David Schwartz, director of the Center for Gaming Research at the University of Nevada, Las Vegas, said there is no hard data on sports bettors other gaming action, but he doubts flat gaming revenue can be attributed to reduced foot traffic at sportsbooks.

“It’s difficult to say exactly with no numbers and it would impact more the locally-oriented markets,” said Schwartz. “But I don’t see a big decline on other gaming tables or slots.”

Most casino sportsbooks are operated now by U.K.-based William Hill plc, which in 2012 purchased and merged Wagering, Inc., Brandywine Bookmaking LLC and the racing and sportsbook assets of Sierra Developments, known as Cal Neva.

The company offers a mobile app, which in the first half of 2014 accounted for 36 percent of its total wagers.

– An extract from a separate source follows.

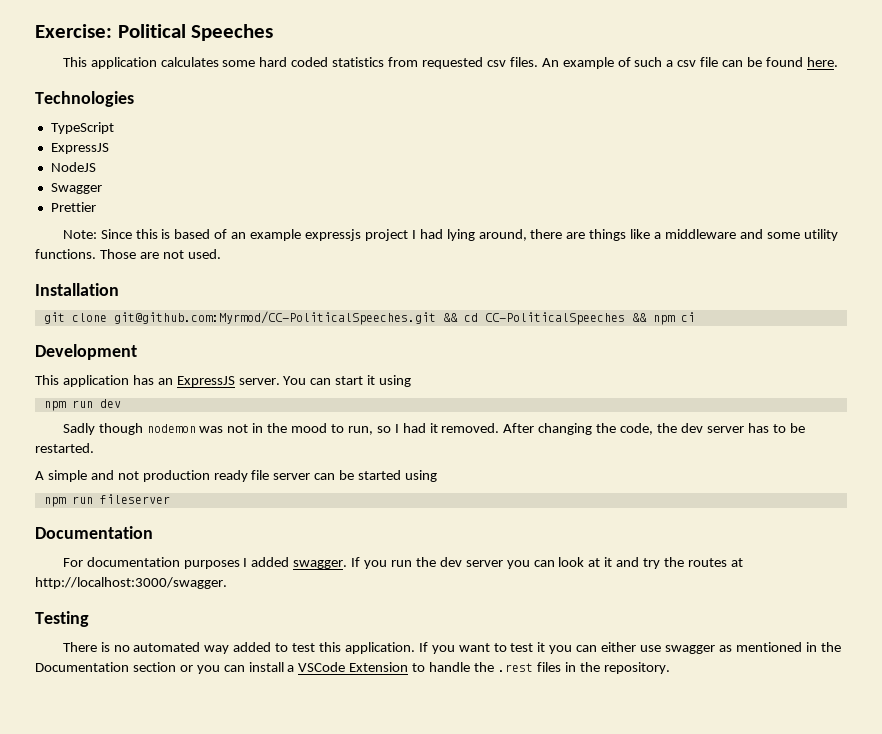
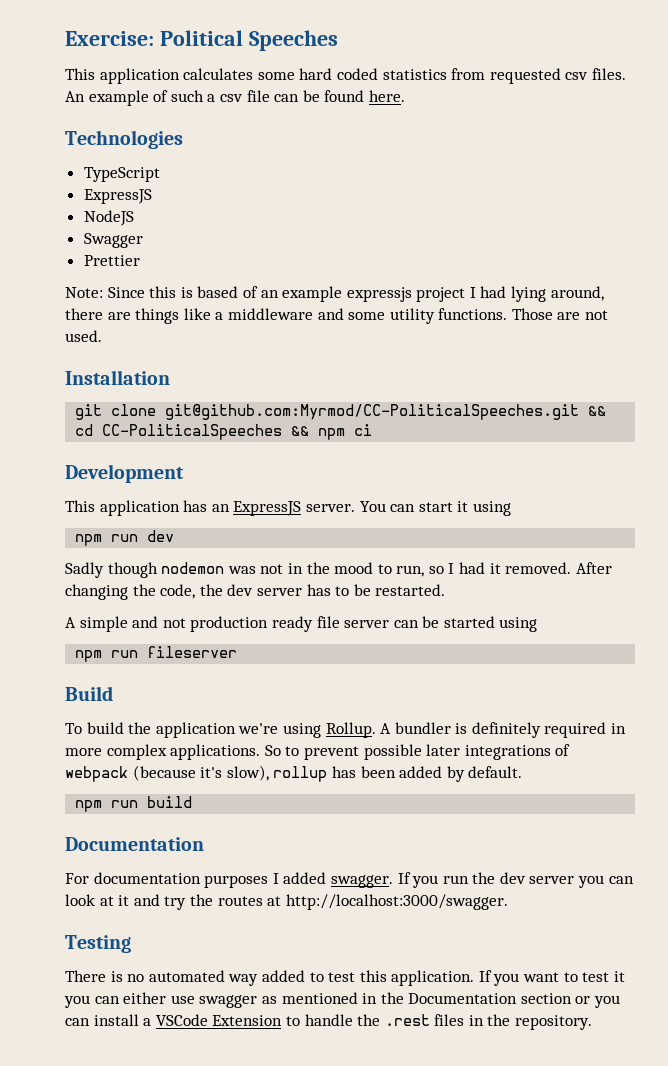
(170, 499) none -> [65,686,113,701] [65,722,627,738] [65,744,571,760] [65,765,523,782] [75,796,193,812] // Build // To build the application we're using Rollup. A bundler is definitely required in more complex applications. So to prevent possible later integrations of webpack (because it's slow), rollup has been added by default. // npm run build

“We see it as a complement, not a substitute,” said Michael Grodsky, director of marketing at William Hill US in Las Vegas.

Grodsky said the company has been doing a lot to make its physical locations more appealing in order to attract and keep its clients walking through the door.

For example, it recently upgraded the sportsbooks at John Ascuaga’s Nugget in Sparks and the new Hard Rock Hotel & Casino in Lake Tahoe to include 8-screen video walls. Four of the inside screens are used to broadcast games and four outside screens display lines on what is called live, in game wagering, which lets bettors continue to make different bets on a game as its being played.

Grodsky said in game betting can be done via the mobile app, but it’s more fun to do it in the sportsbook.

“We’re definitely growing the experience to keep you in the casino,” said Grodsky.

A handful of casinos use other sportsbooks. Baldini’s Casino, for example, last week announced that Station Casinos LLC will manage a new sportsbook at the Sparks casino, including Sports Connection Mobile, its remote betting application. And the Atlantis Casino Resort in Reno continues to operate its own sportsbook.

“The short answer is mobile apps have affected our sportsbook business,” said David Farahi, chief operating officer, Monarch Casino & Resort Inc., Atlantis’ parent company.

The Atlantis doesn’t currently offer a mobile app, although it has plans to soon. But mobile apps offered elsewhere have cut into its in-house business, Farahi said.

So less than a year ago, the Reno resort upgraded its sportsbook and added two, 13-by-7 feet LED TV screens as well as wall-to-wall 75-inch screen TVs to draw people in.

The sportsbook also offers incentives such as dinner ticket for betting $50 or more on a parlay card that keeps people on the premises.

“Sportsbooks are not much of a money maker for casinos in general, but it is a way to attract traffic to the property,” said Farahi. “During the Super Bowl, our sportsbook was packed.”